Я желаю, чтобы мои авиаторы стояли на такой же высоте проявления искусства, как это делают русские.
Не привелось Распутину подняться в небо, чтобы ангелом глянуть на землю. И земля его не приняла. И вода, выбранная убийцами стихия, тоже приютила не надолго. Упокоил старца лишь всепожирающий огонь.
Сифилитичку Хионию Гусеву, что пырнула Григория кинжалом в Покровском, по личному приказу министра-председателя Керенского выпустили из тюремной лечебницы. Вроде уже и не сумасшедшая она, и не преступница… Логика в этом есть: если настоящие убийцы безнаказанны, как можно держать в тюрьме ту, что лишь попыталась убить?
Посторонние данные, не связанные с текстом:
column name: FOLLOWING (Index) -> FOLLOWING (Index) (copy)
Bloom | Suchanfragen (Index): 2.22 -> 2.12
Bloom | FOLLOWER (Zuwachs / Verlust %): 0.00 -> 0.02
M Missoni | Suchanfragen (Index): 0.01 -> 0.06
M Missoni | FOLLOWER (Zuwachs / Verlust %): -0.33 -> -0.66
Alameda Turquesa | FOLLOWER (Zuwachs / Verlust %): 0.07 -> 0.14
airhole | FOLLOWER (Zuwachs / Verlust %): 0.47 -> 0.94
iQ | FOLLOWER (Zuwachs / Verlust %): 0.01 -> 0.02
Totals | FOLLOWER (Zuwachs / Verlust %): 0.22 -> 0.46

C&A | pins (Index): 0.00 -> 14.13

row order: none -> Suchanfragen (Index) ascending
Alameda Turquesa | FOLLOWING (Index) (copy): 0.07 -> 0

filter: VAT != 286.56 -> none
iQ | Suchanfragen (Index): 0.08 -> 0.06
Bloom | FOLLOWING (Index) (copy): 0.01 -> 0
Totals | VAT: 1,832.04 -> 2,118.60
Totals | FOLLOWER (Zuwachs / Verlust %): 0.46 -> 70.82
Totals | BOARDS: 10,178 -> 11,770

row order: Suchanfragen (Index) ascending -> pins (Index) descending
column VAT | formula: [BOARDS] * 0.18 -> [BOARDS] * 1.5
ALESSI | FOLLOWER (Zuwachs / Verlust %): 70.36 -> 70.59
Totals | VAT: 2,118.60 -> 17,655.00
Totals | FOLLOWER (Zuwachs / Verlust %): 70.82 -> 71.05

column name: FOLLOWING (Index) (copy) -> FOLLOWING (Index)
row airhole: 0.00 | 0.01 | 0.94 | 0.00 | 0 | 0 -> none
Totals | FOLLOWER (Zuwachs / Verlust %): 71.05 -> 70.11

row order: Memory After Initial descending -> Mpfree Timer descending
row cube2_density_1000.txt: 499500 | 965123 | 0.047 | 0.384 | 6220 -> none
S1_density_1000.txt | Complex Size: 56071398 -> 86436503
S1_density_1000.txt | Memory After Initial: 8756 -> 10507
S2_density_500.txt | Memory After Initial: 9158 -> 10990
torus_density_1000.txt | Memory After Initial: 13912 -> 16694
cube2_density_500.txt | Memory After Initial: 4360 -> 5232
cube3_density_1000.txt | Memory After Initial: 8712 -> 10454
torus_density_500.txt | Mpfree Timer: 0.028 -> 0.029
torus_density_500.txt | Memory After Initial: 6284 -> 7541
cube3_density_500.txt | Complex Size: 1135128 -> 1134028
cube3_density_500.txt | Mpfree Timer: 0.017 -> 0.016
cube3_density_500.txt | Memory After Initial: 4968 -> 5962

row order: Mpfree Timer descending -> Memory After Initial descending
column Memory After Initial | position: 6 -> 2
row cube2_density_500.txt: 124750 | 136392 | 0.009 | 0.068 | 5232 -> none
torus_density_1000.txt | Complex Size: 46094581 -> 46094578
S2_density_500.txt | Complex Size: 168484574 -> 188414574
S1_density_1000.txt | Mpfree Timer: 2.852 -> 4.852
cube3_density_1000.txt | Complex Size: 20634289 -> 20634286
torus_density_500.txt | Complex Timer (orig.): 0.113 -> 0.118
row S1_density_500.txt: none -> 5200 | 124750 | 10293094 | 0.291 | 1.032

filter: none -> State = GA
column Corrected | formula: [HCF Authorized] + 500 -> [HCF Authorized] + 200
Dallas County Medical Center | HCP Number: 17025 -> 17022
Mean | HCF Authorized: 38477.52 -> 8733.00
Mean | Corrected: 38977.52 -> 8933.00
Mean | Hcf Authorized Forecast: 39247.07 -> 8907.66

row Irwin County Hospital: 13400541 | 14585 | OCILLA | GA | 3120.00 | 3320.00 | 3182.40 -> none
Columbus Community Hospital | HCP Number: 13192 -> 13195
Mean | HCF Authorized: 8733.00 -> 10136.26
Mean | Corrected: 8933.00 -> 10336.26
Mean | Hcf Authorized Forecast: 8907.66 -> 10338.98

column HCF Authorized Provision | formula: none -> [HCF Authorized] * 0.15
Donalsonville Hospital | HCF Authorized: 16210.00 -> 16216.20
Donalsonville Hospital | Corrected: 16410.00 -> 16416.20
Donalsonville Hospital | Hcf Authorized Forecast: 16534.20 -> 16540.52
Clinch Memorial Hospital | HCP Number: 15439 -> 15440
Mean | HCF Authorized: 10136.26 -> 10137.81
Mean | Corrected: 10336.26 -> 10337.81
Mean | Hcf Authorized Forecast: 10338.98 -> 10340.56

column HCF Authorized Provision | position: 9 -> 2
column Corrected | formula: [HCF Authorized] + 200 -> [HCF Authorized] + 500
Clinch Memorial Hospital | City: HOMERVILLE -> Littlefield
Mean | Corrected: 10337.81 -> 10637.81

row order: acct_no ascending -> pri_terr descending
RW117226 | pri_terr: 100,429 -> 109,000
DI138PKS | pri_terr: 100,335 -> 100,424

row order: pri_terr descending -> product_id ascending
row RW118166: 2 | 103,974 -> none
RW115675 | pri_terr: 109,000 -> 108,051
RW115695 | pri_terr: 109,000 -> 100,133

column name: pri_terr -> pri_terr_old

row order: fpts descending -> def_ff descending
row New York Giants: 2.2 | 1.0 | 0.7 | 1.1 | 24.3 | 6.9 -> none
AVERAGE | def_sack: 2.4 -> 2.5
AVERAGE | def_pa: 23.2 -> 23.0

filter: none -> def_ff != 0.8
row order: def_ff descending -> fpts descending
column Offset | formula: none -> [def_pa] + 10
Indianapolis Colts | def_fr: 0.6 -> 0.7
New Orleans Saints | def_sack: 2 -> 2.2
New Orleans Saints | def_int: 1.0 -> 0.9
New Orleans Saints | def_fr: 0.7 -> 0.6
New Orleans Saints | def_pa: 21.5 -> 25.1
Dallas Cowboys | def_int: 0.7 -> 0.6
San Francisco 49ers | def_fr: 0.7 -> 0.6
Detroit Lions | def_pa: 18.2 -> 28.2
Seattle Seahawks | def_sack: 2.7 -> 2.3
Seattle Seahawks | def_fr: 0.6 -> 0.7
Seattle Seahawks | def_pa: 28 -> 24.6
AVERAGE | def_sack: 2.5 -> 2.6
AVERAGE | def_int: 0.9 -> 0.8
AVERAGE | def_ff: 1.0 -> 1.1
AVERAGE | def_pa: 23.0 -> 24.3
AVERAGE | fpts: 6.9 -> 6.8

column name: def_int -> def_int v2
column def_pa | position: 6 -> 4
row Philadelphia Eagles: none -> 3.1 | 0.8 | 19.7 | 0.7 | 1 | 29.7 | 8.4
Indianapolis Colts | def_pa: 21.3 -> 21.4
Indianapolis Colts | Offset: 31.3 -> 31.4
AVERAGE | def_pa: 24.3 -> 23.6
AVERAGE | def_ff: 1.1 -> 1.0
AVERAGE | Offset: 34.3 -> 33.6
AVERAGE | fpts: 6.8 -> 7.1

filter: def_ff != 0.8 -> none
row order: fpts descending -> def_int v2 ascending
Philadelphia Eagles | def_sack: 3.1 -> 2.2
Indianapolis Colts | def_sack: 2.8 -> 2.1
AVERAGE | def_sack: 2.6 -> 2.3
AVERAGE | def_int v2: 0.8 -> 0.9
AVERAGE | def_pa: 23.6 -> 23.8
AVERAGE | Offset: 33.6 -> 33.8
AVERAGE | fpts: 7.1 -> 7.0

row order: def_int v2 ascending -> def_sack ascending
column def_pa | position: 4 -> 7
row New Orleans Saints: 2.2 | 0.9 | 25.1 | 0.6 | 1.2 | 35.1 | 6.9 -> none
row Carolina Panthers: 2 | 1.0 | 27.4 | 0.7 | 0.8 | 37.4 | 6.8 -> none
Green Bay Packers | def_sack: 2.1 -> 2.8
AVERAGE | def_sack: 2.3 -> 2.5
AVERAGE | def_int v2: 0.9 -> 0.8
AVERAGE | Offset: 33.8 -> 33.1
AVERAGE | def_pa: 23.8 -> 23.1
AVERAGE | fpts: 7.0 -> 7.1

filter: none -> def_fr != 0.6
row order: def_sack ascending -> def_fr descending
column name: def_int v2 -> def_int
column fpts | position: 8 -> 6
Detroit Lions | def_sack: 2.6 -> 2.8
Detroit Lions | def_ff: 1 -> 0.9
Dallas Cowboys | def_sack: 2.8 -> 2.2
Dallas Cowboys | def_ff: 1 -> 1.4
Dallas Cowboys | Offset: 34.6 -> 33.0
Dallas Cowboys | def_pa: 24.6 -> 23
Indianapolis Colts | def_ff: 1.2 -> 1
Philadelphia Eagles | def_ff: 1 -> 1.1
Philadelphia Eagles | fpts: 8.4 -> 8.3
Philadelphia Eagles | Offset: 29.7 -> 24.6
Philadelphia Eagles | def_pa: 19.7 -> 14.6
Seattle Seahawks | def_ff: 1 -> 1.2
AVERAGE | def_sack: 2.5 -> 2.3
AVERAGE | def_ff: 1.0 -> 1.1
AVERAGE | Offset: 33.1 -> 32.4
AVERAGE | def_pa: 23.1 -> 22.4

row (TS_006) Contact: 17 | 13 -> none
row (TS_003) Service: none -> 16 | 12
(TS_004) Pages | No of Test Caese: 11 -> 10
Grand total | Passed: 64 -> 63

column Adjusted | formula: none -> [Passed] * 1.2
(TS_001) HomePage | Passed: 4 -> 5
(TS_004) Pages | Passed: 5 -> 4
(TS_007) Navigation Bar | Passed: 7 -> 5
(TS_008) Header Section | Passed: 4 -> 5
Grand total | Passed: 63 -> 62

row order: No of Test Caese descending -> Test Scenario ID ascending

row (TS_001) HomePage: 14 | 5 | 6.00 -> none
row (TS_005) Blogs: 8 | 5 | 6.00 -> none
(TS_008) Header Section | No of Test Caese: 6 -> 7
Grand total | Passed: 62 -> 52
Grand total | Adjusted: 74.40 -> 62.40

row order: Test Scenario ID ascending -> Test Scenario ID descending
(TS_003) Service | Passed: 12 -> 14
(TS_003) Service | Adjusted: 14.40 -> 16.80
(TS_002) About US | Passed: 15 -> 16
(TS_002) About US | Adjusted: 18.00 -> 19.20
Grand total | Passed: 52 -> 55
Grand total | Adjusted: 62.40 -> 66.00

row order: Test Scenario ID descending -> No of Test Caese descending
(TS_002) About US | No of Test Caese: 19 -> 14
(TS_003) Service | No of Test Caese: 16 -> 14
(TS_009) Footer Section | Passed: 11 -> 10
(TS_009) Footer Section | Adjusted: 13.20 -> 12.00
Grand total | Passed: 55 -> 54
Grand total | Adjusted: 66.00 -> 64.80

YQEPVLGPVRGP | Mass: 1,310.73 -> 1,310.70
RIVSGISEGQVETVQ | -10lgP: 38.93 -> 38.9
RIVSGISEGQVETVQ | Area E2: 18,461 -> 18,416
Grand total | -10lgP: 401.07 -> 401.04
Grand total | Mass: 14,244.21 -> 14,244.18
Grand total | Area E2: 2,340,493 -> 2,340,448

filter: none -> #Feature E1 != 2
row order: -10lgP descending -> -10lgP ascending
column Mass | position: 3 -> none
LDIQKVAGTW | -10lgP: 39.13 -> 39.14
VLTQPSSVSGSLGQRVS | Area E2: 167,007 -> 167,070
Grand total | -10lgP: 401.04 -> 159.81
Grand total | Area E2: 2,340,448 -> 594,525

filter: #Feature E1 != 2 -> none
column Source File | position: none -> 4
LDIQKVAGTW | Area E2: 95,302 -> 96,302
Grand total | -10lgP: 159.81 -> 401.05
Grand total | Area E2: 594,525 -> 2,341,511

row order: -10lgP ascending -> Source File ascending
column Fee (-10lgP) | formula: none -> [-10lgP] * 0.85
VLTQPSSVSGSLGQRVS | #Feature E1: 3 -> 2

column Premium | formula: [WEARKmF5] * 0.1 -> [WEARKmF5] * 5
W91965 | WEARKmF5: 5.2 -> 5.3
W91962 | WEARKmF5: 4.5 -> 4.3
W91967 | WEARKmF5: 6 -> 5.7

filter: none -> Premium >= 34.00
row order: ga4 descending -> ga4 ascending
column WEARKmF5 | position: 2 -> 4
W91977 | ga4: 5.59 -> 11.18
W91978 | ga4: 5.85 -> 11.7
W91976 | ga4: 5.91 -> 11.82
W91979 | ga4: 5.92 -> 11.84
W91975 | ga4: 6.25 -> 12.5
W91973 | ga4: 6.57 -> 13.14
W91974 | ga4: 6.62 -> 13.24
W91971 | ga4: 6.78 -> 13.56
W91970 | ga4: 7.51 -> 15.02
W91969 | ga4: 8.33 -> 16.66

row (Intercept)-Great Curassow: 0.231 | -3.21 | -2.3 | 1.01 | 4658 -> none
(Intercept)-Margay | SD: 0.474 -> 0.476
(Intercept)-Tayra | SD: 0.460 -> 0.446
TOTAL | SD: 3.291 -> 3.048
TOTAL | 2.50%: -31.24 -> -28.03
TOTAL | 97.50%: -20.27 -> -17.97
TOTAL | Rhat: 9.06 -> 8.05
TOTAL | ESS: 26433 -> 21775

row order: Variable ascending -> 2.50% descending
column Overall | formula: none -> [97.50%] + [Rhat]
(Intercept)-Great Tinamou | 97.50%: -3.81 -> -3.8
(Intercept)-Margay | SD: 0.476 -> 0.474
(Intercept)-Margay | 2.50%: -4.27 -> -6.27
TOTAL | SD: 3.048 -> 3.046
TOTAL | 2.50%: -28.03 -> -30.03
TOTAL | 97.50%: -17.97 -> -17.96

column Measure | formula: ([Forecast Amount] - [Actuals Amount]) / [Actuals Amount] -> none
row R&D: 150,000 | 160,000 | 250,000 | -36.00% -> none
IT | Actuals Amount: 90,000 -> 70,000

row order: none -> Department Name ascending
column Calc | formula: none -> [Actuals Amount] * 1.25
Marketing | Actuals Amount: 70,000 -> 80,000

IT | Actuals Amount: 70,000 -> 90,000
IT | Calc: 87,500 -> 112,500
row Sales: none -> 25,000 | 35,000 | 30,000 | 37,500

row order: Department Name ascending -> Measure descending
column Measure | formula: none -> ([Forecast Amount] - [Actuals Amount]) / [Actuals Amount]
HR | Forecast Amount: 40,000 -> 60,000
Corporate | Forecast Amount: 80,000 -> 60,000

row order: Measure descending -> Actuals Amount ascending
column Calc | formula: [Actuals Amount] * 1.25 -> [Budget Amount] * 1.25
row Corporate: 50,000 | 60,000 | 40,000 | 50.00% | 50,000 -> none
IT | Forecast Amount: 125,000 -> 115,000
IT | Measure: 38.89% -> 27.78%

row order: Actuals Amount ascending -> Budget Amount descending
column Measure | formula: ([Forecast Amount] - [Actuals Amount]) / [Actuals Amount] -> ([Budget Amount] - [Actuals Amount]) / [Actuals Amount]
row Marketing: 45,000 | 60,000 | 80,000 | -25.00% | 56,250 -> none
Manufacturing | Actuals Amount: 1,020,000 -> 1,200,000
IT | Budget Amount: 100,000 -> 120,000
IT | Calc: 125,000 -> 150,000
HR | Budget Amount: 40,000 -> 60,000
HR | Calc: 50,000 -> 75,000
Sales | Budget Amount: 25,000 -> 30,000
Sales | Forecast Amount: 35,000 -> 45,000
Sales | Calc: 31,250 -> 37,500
А когда народ сошёл с ума и пошёл резать друг друга — безносая Хиония просто оказалась такой же, как все…
Вдохновитель Гусевой, лютый враг Распутина иеромонах Илиодор, хорошо нажился на продаже книги о святом чёрте. Первым за Гришку заплатил Гучков. Императрица платить отказалась, так что Илиодор продал свой пасквиль американцам. После революции он поспешил вернуть себе мирское имя — Сергей Труфанов. Стал сотрудником уважаемого ведомства — ЧК. Беседовал и переписывался с Лениным, делился навыками управления чернью. Вдоволь напившись кровушки и оказавшись под следствием, рванул на Запад. Бежал, пока не добрался до Штатов. Деньги, полученные от продажи прав на книгу, пришлись очень кстати. Под конец жизни заела Труфанова совесть — признался, что Распутина оболгал. Да только никому это уже не было интересно.
Князь Андронников, паразит при Распутине, тоже нашёл себя. Скользкий Михаил Михайлович после Октябрьского переворота выставил себя пострадавшим от прежнего режима и стал не простым чекистом, а начальником ЧК Кронштадта. Он тоже всласть грабил и лил кровь, но уйти в нужный момент не успел: чутьё подвело. В 1919 году князя Андроникова расстреляли по личному приказу главного чекиста страны.
Отец Гермоген — хулитель и гонитель Распутина, едва ли не самый ярый его противник среди церковников, — тоже не миновал ЧК, но как жертва. После Февральской революции священника назначили епископом Тобольским. Когда в город привезли государеву семью, он поплатился за попытки помочь арестантам. Большевики привязали Гермогена к колесу парохода и запустили машину. Огромные гребные лопасти измочалили тело старика о воду.